Suzuki, the son of a farmer, studied at the Faculty of Agricultural Engineering of the Imperial University of Tokyo from 1893 first agriculture and then (agricultural) chemistry and then in Germany (with Emil Fischer ) and in Switzerland. On his return he became a professor at the Imperial University in Tokyo. In 1932 he was elected a member of the Leopoldina .

He is best known for discovering thiamine (vitamin B1). The Dutch military doctor Christiaan Eijkman had discovered in 1897 that rice bran could cure beriberi- like polyneuritis in chickens and a competition arose among scientists to isolate the responsible substance from rice bran. This was achieved by Suzuki, who patented the process for isolating rice bran. He also correctly classified the substance under the essential nutritional components (later called vitamins). He named the substance aberic acid (and later oryzanine ) and presented his results to the Tokyo Chemical Society in 1910 (published in their journal Tokyo Kagaku Kaishi in 1911). At that time, however, beriberi was mainly attributed to a bacterial infection and his work was ignored, even when it was published in German in 1911. What was lost in the translation was that he classified the substance as an essential nutritional component. It only attracted attention when the Polish chemist Casimir Funk also extracted the substance from rice bran in 1912 and coined the term vitamin for it.

He was also active in vitamin research in today's Riken Vitamin KK, where he isolated vitamin A from fish oil. In 1943 he was awarded the Japanese Order of Culture for his services . He died in the same year in the University Hospital of Keiō University in Tokyo.

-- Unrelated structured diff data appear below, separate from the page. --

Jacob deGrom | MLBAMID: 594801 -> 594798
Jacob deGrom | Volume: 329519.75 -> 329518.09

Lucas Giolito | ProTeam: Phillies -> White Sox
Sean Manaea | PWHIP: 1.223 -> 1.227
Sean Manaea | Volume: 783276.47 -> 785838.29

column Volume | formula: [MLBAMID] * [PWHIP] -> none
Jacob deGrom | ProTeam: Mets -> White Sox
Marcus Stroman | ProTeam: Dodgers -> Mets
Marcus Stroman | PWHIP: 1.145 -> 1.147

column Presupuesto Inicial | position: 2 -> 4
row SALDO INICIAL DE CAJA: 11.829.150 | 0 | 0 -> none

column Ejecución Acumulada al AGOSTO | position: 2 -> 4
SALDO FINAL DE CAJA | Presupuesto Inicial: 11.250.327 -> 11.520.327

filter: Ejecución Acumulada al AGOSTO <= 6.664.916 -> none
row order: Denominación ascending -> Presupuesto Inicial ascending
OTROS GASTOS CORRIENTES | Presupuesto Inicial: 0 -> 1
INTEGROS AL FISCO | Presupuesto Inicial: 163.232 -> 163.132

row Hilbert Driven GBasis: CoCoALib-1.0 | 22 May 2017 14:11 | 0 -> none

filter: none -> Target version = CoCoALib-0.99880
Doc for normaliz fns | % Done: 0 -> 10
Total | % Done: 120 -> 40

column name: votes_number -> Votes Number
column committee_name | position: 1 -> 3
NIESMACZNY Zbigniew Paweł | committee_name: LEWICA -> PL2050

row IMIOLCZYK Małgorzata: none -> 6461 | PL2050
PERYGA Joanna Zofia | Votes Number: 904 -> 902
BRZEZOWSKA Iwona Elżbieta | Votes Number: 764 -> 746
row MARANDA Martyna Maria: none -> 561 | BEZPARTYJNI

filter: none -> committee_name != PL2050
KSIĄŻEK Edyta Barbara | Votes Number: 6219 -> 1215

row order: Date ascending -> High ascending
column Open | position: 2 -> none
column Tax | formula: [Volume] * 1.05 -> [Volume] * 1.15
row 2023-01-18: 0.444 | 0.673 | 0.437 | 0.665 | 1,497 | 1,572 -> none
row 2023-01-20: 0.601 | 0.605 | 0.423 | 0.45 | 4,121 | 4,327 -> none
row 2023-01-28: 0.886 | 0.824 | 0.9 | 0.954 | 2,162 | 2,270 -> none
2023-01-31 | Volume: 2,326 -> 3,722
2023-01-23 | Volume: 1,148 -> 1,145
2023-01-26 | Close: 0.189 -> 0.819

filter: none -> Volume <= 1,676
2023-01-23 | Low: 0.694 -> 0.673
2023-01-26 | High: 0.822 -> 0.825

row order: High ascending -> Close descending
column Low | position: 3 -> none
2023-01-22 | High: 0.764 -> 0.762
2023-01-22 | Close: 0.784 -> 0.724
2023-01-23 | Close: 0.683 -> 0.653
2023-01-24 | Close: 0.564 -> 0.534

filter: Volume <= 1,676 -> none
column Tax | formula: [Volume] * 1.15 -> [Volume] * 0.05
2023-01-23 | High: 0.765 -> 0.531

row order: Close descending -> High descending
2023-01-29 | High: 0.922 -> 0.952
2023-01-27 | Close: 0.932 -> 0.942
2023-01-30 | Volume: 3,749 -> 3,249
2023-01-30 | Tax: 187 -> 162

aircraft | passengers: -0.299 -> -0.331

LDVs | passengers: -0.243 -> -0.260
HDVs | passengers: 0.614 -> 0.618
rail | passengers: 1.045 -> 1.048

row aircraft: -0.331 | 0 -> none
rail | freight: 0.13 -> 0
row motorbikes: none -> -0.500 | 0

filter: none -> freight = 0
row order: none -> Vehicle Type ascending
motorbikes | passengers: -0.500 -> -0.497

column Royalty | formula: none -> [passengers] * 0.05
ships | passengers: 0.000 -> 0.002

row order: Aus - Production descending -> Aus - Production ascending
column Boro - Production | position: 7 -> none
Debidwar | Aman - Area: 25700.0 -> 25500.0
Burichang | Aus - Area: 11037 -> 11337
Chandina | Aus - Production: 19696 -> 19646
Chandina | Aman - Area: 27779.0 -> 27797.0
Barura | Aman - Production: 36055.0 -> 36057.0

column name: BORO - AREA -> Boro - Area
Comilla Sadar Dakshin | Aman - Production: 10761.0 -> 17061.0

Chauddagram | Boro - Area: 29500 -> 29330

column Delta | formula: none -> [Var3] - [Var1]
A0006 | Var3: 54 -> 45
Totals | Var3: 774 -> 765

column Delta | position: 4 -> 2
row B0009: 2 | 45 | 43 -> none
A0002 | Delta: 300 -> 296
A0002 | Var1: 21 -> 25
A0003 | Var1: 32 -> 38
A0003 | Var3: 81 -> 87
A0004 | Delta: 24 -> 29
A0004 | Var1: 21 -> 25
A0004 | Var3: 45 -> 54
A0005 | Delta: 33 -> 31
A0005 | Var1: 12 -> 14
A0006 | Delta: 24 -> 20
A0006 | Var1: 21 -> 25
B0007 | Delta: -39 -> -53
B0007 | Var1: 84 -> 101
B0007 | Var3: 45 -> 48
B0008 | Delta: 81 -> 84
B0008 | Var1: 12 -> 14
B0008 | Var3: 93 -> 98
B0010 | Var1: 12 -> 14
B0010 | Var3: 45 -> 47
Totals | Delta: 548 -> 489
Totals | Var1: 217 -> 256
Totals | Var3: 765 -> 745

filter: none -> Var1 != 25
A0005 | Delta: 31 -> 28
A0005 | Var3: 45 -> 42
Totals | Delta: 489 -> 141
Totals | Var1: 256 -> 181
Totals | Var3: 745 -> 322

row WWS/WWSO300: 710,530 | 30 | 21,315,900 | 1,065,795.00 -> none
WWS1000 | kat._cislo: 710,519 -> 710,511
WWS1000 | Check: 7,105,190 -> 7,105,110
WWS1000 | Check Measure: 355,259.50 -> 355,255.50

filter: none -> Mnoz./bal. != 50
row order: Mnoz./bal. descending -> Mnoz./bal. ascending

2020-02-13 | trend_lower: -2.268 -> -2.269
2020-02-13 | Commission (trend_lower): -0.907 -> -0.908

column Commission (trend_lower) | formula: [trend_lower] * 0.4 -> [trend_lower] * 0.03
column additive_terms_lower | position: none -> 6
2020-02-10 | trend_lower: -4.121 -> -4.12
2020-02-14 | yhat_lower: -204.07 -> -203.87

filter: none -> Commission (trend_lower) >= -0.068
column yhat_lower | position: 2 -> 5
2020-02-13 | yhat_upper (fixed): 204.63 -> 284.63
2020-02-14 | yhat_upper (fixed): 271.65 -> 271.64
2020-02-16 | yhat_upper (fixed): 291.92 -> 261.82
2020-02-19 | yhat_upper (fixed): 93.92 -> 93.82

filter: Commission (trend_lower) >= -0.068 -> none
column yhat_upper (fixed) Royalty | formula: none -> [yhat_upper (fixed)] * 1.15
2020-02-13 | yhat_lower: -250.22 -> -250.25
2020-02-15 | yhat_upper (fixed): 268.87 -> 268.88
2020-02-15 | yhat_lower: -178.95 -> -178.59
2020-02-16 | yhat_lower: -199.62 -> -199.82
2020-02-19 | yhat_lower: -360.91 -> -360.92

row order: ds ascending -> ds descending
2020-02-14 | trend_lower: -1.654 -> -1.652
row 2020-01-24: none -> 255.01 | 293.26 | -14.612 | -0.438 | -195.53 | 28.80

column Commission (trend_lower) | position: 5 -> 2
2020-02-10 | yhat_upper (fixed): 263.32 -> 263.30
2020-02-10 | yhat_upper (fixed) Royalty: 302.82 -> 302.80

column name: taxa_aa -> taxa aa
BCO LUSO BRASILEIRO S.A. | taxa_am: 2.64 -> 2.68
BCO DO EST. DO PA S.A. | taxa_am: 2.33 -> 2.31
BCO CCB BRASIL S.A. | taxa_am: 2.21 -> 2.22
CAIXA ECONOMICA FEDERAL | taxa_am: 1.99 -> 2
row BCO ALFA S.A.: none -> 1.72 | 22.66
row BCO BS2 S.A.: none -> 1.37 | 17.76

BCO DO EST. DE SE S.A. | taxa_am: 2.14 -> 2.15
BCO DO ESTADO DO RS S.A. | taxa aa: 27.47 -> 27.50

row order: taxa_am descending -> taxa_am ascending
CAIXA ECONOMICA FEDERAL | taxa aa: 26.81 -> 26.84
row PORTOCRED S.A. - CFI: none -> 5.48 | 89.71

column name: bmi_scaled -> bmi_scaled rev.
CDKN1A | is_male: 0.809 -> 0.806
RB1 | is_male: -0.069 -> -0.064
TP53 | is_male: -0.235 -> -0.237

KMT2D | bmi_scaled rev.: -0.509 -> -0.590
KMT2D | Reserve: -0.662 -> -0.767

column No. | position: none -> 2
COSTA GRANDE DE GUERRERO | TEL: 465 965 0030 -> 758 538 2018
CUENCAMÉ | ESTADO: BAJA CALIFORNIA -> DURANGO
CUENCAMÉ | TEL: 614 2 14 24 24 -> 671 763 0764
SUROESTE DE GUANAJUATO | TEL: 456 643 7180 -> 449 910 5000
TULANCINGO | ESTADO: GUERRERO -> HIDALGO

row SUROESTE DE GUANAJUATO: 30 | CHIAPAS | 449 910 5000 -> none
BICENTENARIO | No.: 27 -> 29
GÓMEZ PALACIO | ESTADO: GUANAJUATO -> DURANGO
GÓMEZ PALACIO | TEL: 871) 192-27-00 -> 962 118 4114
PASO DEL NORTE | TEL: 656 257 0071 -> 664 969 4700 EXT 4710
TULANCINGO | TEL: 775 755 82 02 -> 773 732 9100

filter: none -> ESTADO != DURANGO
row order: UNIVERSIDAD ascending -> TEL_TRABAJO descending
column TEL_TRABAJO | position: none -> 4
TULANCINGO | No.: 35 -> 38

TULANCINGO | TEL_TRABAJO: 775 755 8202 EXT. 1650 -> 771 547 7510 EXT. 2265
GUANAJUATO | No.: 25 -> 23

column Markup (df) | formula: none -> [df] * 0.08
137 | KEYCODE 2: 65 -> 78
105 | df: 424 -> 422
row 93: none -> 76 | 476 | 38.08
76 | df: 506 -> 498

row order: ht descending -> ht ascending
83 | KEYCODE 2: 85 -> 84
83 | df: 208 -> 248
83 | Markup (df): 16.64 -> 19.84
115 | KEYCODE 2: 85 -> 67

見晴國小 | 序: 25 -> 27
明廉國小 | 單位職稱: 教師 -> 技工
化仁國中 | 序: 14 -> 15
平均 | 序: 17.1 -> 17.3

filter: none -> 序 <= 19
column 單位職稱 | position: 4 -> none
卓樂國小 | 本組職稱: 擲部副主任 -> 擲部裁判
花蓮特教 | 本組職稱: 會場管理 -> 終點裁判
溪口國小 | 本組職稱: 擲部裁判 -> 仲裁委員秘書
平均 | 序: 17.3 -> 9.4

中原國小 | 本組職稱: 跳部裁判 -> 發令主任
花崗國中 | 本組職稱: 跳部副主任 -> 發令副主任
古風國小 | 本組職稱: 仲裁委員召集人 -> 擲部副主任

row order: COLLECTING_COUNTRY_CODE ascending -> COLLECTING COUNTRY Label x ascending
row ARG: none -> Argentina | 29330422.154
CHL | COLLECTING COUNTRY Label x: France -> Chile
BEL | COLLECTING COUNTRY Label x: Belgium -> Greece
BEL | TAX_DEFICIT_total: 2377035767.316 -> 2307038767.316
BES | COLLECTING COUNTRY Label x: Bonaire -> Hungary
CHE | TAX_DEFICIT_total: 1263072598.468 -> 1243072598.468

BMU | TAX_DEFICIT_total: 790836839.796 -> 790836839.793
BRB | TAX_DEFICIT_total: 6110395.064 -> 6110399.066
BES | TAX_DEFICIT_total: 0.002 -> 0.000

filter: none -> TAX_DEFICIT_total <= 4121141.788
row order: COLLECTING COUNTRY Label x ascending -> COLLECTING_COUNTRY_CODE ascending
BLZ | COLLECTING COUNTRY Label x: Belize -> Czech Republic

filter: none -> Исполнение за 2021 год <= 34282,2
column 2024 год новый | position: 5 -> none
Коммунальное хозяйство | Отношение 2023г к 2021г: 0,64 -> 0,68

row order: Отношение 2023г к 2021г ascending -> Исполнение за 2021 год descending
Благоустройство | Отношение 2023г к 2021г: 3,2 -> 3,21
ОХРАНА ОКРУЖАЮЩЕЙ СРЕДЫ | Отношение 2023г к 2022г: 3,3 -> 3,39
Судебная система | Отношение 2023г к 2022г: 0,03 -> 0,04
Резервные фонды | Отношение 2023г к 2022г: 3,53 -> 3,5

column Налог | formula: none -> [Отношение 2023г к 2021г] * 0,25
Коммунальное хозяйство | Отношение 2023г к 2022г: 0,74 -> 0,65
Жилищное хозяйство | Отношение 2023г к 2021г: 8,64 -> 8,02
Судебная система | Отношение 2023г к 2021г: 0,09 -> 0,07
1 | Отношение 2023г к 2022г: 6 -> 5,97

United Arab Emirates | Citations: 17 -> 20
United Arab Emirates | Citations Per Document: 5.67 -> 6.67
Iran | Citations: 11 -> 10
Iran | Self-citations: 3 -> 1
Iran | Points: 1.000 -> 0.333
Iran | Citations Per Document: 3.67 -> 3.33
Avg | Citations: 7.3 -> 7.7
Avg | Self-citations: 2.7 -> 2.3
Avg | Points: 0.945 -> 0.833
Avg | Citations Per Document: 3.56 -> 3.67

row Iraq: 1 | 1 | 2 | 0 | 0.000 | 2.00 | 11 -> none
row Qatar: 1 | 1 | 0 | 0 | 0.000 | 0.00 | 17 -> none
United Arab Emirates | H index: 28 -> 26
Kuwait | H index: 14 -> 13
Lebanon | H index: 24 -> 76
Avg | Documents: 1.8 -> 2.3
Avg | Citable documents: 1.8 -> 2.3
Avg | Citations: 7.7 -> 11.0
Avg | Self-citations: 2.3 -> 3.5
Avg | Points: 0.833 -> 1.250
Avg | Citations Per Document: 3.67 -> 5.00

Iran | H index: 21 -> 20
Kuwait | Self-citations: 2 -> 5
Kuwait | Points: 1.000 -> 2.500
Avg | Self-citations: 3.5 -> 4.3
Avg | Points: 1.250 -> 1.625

He married the daughter of Tatsuro Kingo, who was a professor of architecture in Tokyo.

Fonts

  • U. Suzuki, T. Shimamura, S. Odake: About oryzanine, a component of rice bran and its physiological significance, Biochemische Zeitschrift, Volume 43, 1912, pp. 89-153
  • Suzuki Umetaro: Kenkyu no kaiko, Tokyo: Kibundo Shobo 1943

Individual evidence

  1. Member entry of Umetaro Suzuki at the German Academy of Natural Scientists Leopoldina , accessed on February 25, 2017.
  2. James Bartholomew, The Formation of Science in Japan, Yale University Press 1989, p. 172

literature

  • S. Noma (Ed.): Suzuki Umetarō . In: Japan. An Illustrated Encyclopedia. Kodansha, 1993, ISBN 4-06-205938-X , p. 1489.